Add flour and salt into the bowl of a food processor; pulse a few times to incorporate all the ingredients.

Add the butter and process until the mixture is crumbly and the butter is pea size.

Place the mixture into a wide bowl and add water 1 tablespoon at a time until the mixture comes together. Don’t overwork the dough or it will be tough, not flaky. Once the dough comes together in a ball, divide it into two pieces, flatten into disks, wrap in plastic wrap and refrigerate for 30 minutes. Preheat oven to 400° while the dough is chilling.

Dough can be wrapped well at this point and frozen for up to three months. Let the dough defrost overnight in the refrigerator before using.

Roll one chilled disk out on a floured counter or rolling mat, lifting and moving the dough every few rolls to help prevent sticking. Add only enough flour to the counter to keep the dough from sticking.

Cut a piece of parchment paper to fit the bottom of the tart pan.

Place your pan on top of the dough to make sure it is the correct size, it should be slightly larger than the pan, then roll the dough onto your rolling pin and unroll over your pan. Gently lift and lay the dough to fit the pan, never pull the dough to stretch it. Lightly press the dough into the pan, roll your rolling pin over the top edge of the tart or pie pan and remove excess pastry. Prick the dough well with a fork.

Cut a piece of foil a little larger than the tart pan, butter the shiny side and place butter side down onto the dough. Press so the foil lays against the dough snugly, add another piece of foil if it doesn't cover the entire crust.
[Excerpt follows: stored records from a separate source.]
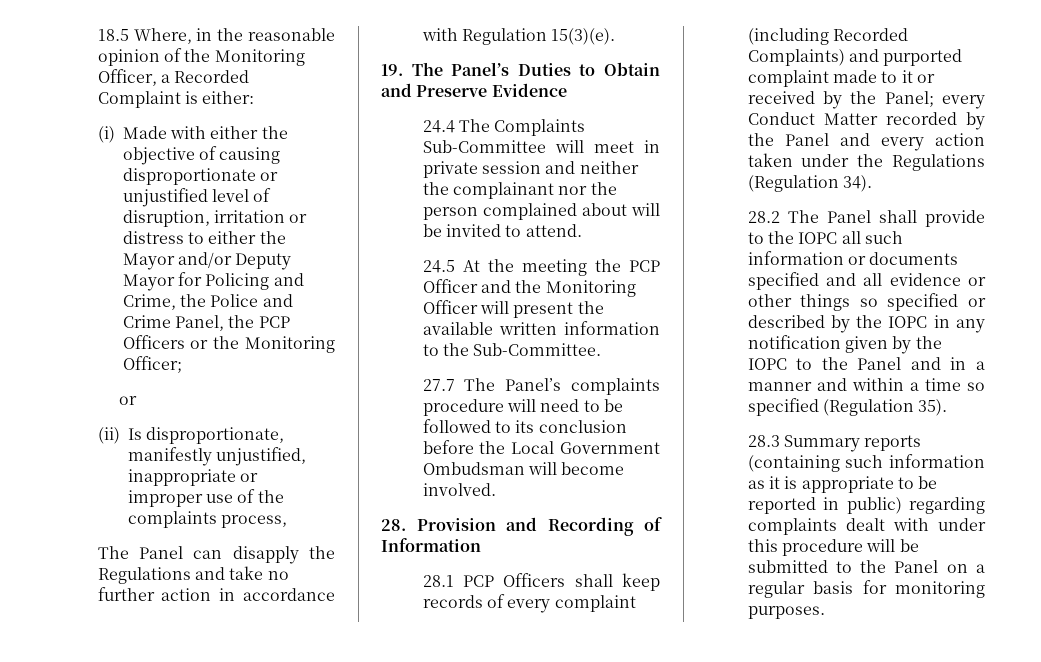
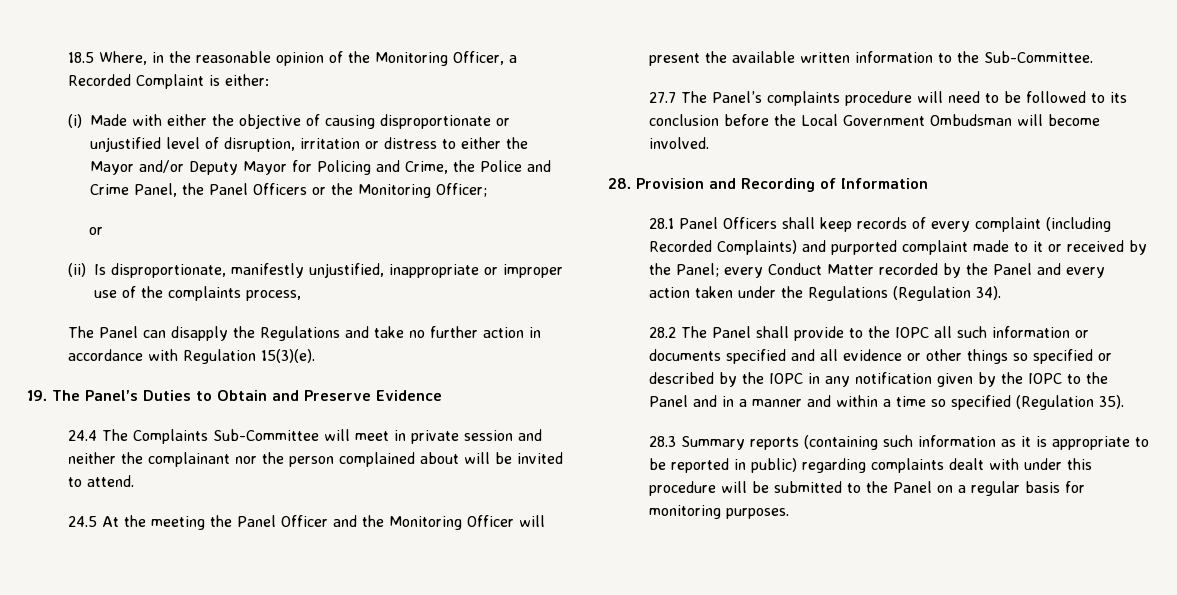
- (i) Made with either the objective of causing disproportionate or unjustified level of disruption, irritation or distress to either the Mayor and/or Deputy Mayor for Policing and Crime, the Police and Crime Panel, the PCP Officers or the Monitoring Officer;
+ (i) Made with either the objective of causing disproportionate or unjustified level of disruption, irritation or distress to either the Mayor and/or Deputy Mayor for Policing and Crime, the Police and Crime Panel, the Panel Officers or the Monitoring Officer;
- 24.5 At the meeting the PCP Officer and the Monitoring Officer will present the available written information to the Sub-Committee.
+ 24.5 At the meeting the Panel Officer and the Monitoring Officer will present the available written information to the Sub-Committee.
- 28.1 PCP Officers shall keep records of every complaint (including Recorded Complaints) and purported complaint made to it or received by the Panel; every Conduct Matter recorded by the Panel and every action taken under the Regulations (Regulation 34).
+ 28.1 Panel Officers shall keep records of every complaint (including Recorded Complaints) and purported complaint made to it or received by the Panel; every Conduct Matter recorded by the Panel and every action taken under the Regulations (Regulation 34).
Bake the crust for 20 minutes, remove beans and foil, bake another 5 minutes. Remove from oven and cool before filling. (Leave oven on).

Filling

Boil potatoes until knife tender (when a knife can slip into the potato effortlessly with a little resistance). Drain and let cool until you're able to handle them. Slice into disks or chop into a medium dice.

Heat a medium sauté pan, add oil until it covers the bottom of the pan, add potatoes and season with a pinch of salt and grind of pepper. Sauté potatoes until lightly browned, add ham and cook for about 2 minutes or until browned. Add potato mixture to the bottom of the cooled crust. Add cheese on top of the potato mixture.

Whisk together the eggs and cream, add a little seasoning of salt and pepper, pour over potato and cheese mixture, bake for 30 minutes or until puffed and lightly browned. Let cool before serving.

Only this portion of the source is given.